Trouble du Déficit de l'Attention et des fonctions exécutives, avec/sans Hyperactivité, Impulsivité, la résistance à la distraction interne/externe, la gestion de la motivation, la gestion des émotions, la régulation de l'attention etc.

En France, la question de la prescription du méthylphénidate (RitalineConcertaQuasymMedikinet), est très controversée, mais pas dans le reste de l'Europe. Lire ici le rapport du 11 mai 2017 de l'Agence Nationale de Sécurité du Médicament et le dossier d'information

Ceux qui s’opposent au traitement mettent principalement en avant le risque de conduites addictives à l’âge adulte, le fait de "droguer" les enfants, et le risque de dérive de l’usage. Ce sont aussi souvent les mêmes qui s’opposent au diagnostic de TDA/H, et abordent la question à partir de théories psychanalytiques ou familiales, et qui prescrivent parfois des anxiolytiques, antidépresseurs, ou antipsychotiques aux mêmes enfants, mais pas de méthylphénidate. De l'autre côté, les études indiquent que la prise de psychostimulant réduit le risque de consommation de toxiques à l'adolescence et après. Il semble que la question purement médicale soit dépassées par des enjeux idéologiques. Et il sembleraient que les praticiens opposés au diagnostic de TDA/H soit aussi ceux qui fréquentent le moins les congrès qui lui sont consacrés. 

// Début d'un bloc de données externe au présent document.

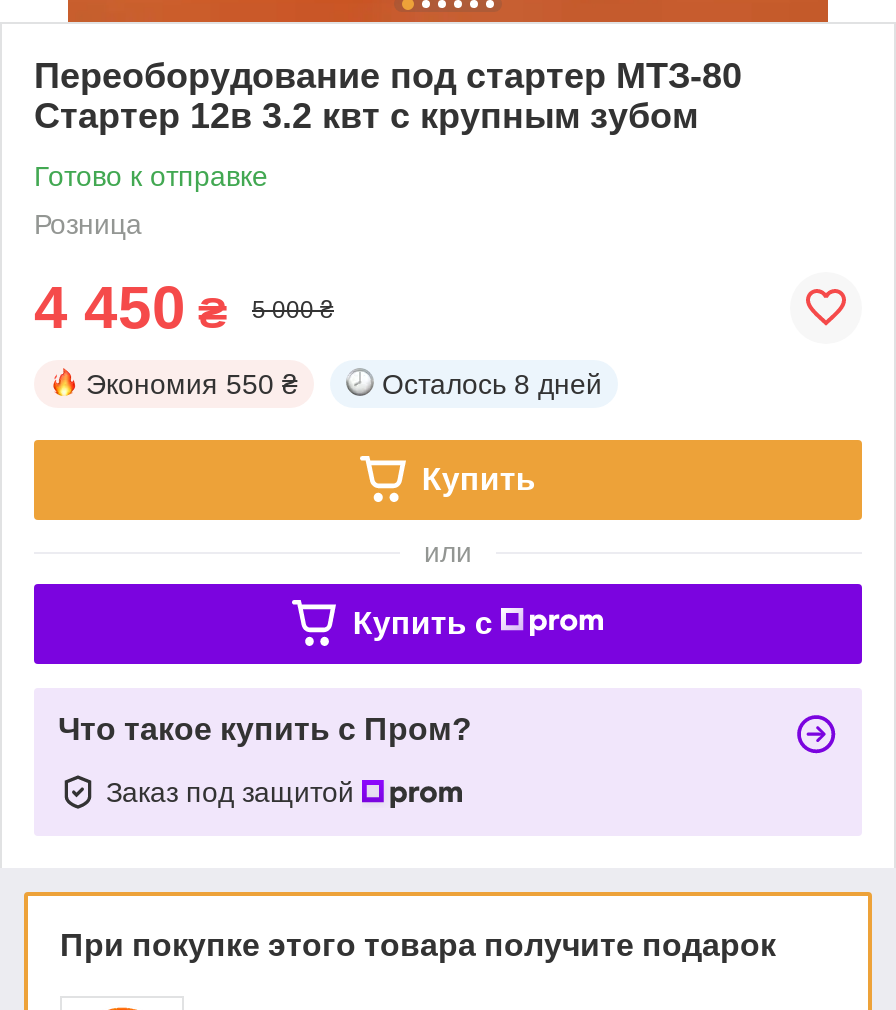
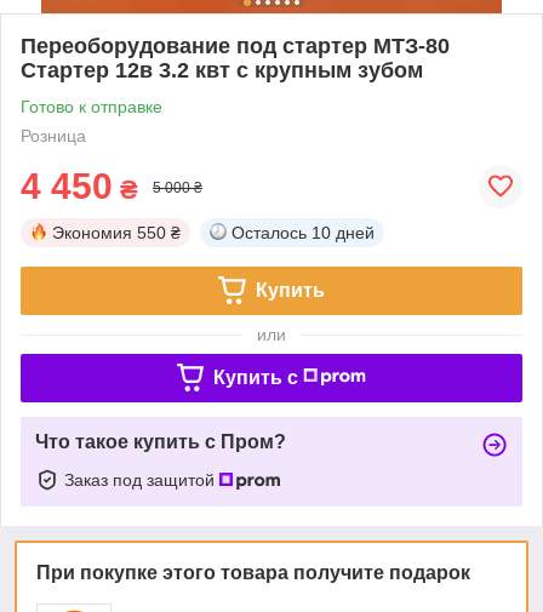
[382,368,602,400] Осталось 8 дней -> [232,223,375,242] Осталось 10 дней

Ceux qui préconisent cette prescription mettent en avant les bénéfices sur les symptômes qui s’apaisent très rapidement quand le dosage est bien adapté (et si le patient réagi bien à ce traitement), la possibilité pour l’enfant de suivre enfin normalement sa scolarité, sans être « handicapé » par le TDA/H, et un apaisement de la vie familiale. Mais aucun médicament seul ne résout tous les problèmes liés au TDA/H. Et penser que tout ira mieux en prenant de la RitalineConcertaQuasymMedikinet (méthylphénidate) est une erreur. Il faut aussi de la guidance parentale, une thérapie du patient plutôt basée sur l'analyse des comportements et l'identification des émotions. Il faut parfois aussi des adaptations scolaires, et bien sûr de la remédiation cognitive (cogmed ou autre) pour développer de façon durable ces fonctions déficitaires, et pas seulement booster la dopamine pendant 7-8 heures avec le médicament. On peut également travailler sur les neurotransmetteurs avec des préconisations alimentaires et des compléments alimentaires, après l'analyse d'un dosage des neurotransmetteurs, en complément de la prise en charge rééducative et médicale.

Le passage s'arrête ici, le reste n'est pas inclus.